Scientists have figured out how to change plant metabolism to make them drought tolerant | FREE NEWS

Scientists have figured out how to change plant metabolism to make them drought tolerant

Scientists are conducting research looking at water-efficient alternatives to photosynthesis in a climate that is likely to become hotter and drier in the future. The American Society of Plant Biologists talked about the development of drought-tolerant crops with crassuloic acid metabolism, also known as CAM photosynthesis. The environmental benefits of saving water in a new leaf metabolism model are reported in an article in The Plant Cell.

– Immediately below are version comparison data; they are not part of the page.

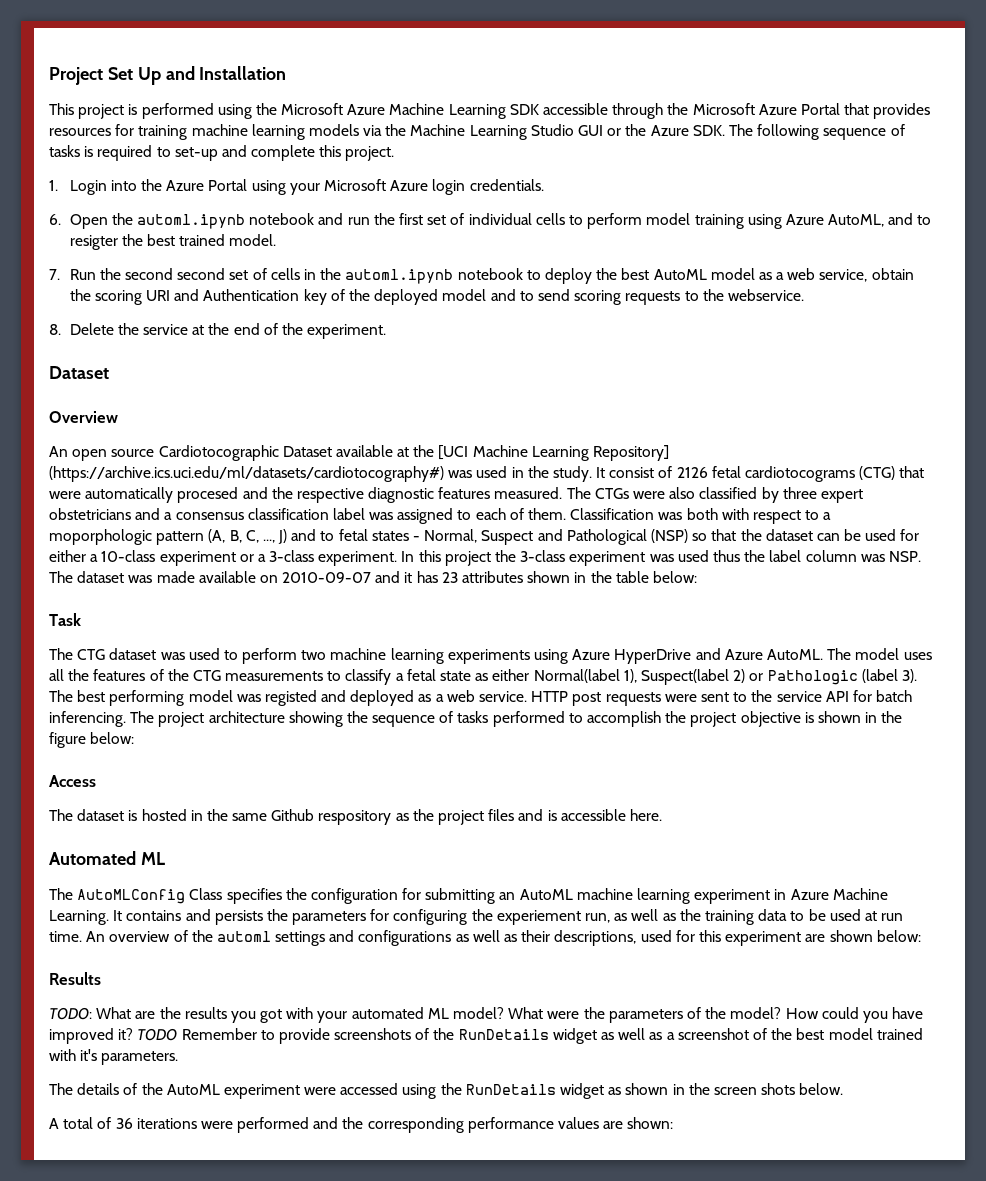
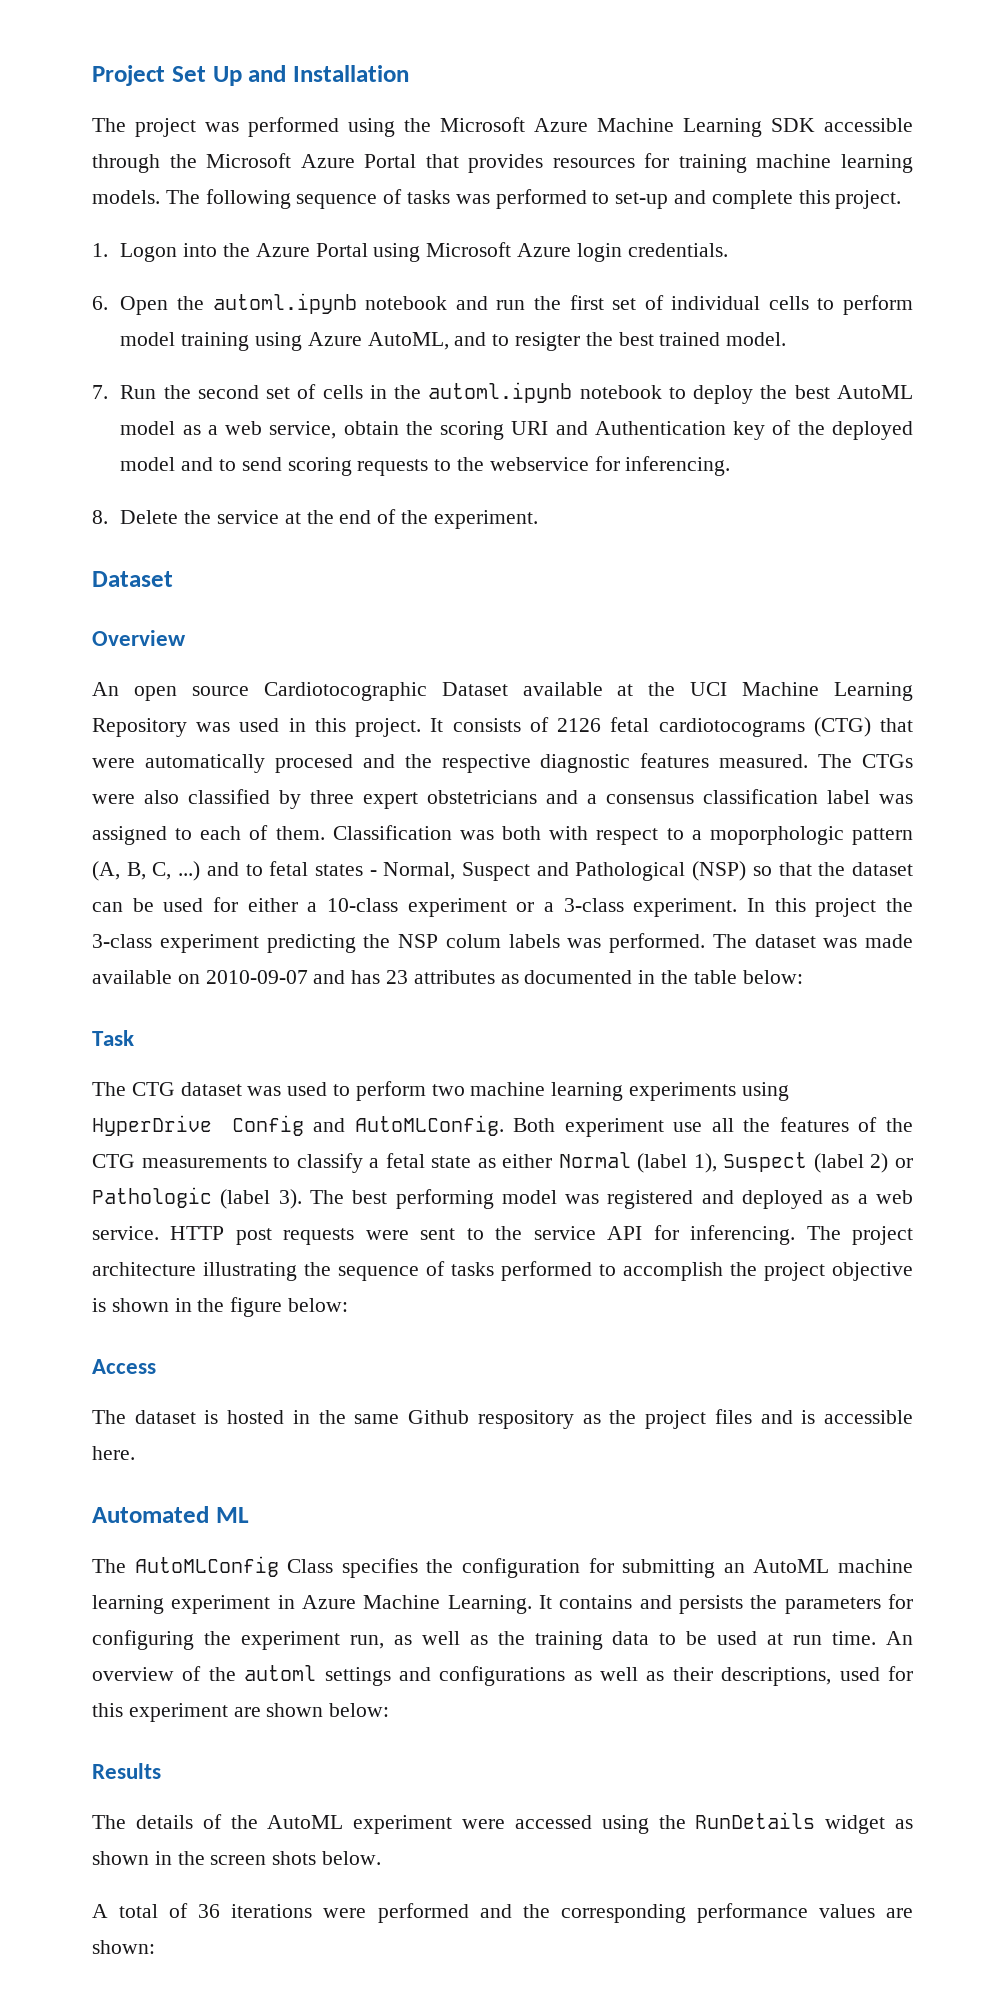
[49,103,138,119] This project is -> [92,118,239,137] The project was
[308,124,725,140] models via the Machine Learning Studio GUI or the Azure SDK. -> [92,190,160,204] models.
[84,145,153,161] is required -> [455,189,587,209] was performed
[69,180,107,195] Login -> [120,243,178,262] Logon
[289,183,320,195] your -> (421, 252) none
[177,268,226,280] second -> (259, 392) none
[727,289,804,301] webservice. -> [489,456,731,476] webservice for inferencing.
[438,445,670,461] [49,466,444,482] [UCI Machine Learning Repository] (https://archive.ics.uci.edu/ml/datasets/cardiotocography#) -> [690,682,913,701] [92,718,187,737] UCI Machine Learning Repository
[527,466,655,482] the study. It consist -> [314,718,521,737] this project. It consists
[262,529,288,544] ..., J) -> [178,861,201,881] ...)
[649,550,921,562] was used thus the label column was NSP. -> [266,933,705,953] predicting the NSP colum labels was performed.
[404,572,413,583] it -> (346, 977) none
[527,571,571,583] shown -> [500,970,633,984] as documented
[572,648,932,664] Azure HyperDrive and Azure AutoML. The model uses -> [92,1115,703,1137] HyperDrive Config and AutoMLConfig. Both experiment use
[533,669,729,685] Normal(label 1), Suspect(label -> [558,1152,864,1173] Normal (label 1), Suspect (label
[264,690,317,706] registed -> [607,1190,694,1209] registered
[876,690,913,702] batch -> (679, 1232) none
[288,711,343,727] showing -> [203,1262,297,1281] illustrating
[496,910,581,925] experiement -> [240,1631,340,1650] experiment
[49,1007,924,1023] [49,1028,923,1044] [49,1049,179,1065] // TODO: What are the results you got with your automated ML model? What were the parameters of the model? How could you have improved it? TODO Remember to provide screenshots of the RunDetails widget as well as a screenshot of the best model trained with it's parameters. -> (161, 1771) none

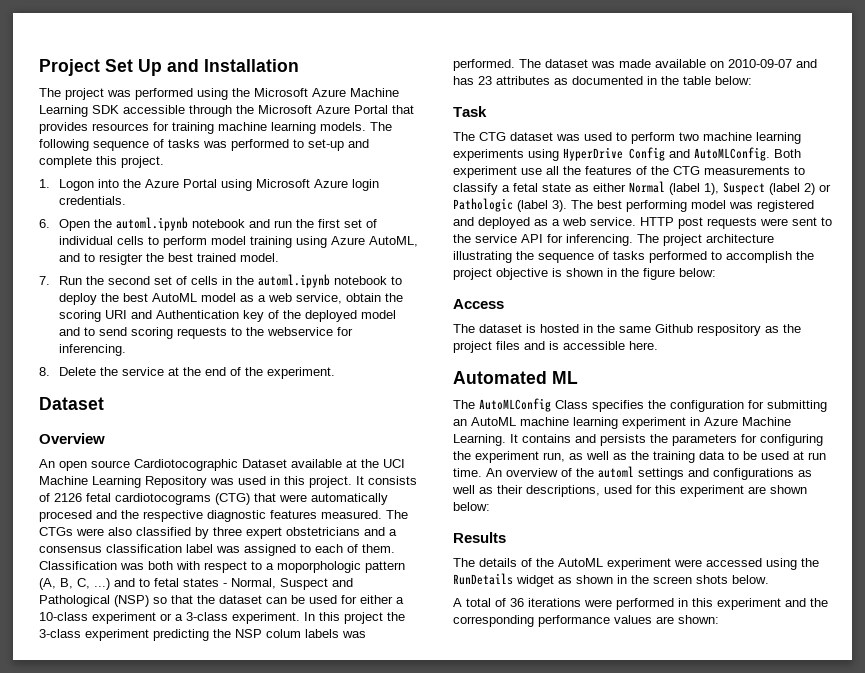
(469, 1913) none -> [678,598,781,610] in this experiment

Drought causes large crop losses in many parts of the world, and climate change threatens to exacerbate the situation in both temperate and arid regions. In the new work, Dr. Nadine Töpfer from the Institute of Plant Genetics and Crop Research. Leibniz and colleagues from the University of Oxford in the UK analyzed the potential for creating drought-tolerant plants by introducing crassuloic acid metabolism into crops.

Crassuloic acid metabolism (also known as CAM photosynthesis) is a carbon fixation pathway that has evolved in some plants as a result of adaptation to arid climates.

In plants using CAM photosynthesis, the stomata on the leaves remain closed throughout the day to reduce evapotranspiration (in other words, water evaporation). However, they open at night to collect carbon dioxide, which allows them to diffuse malate (malic acid) into the mesophyll cells. At night, CO2 is stored in vacuoles as four-carbon malic acid, and during the day it is transported to chloroplasts, where it is converted back to CO2. This carbon dioxide is then used during photosynthesis. The pre-collected CO2 is concentrated around ribulose bisphosphate carboxylase (enzyme RuBisCO). It just increases the efficiency of photosynthesis. This mechanism of acid metabolism was first discovered in plants of the Crassulaceae family. The most famous type of crassula in Russia is the fat woman, which has received the nickname “money tree”.

Scientists have used a sophisticated mathematical modeling approach to study the effects of incorporating SAM photosynthesis into various plants.

Lead author Nadine Töpfer, who did this work during her tenure as Marie-Curie PhD with Professor Lee Sweetlow’s group at Oxford, said: “Simulation is a powerful tool for exploring complex systems and it provides insights that can help in field research. I believe our results will serve as an inspiration to researchers who are looking to transfer the water-saving properties of CAM plants to other species. ”

Using simulations over a wide range of temperatures and relative humidity conditions, the study authors asked the question: Will CAM photosynthesis or alternative water saving methods be more productive under conditions where C3 photosynthesis crops are commonly grown?

They found that the vacuum capacity of the leaf is the main factor limiting the efficiency of water use during CAM photosynthesis. They also found that environmental conditions shape the various phases of the CAM cycle. Mathematical modeling made it possible to identify an alternative CAM cycle, which includes mitochondrial isocitrate dehydrogenase as a potential factor of initial carbon fixation at night.

Their results showed not only that the water-saving potential of CAM photosynthesis is strongly dependent on the environment (and the daytime environment is more important than the nighttime one). They also noted that alternative metabolic regimens other than the natural CAM cycle may be beneficial under certain conditions. For example, on shorter days with less extreme temperatures. The findings of the scientists will help humanity prepare for growing food crops in increasingly hot and dry climates.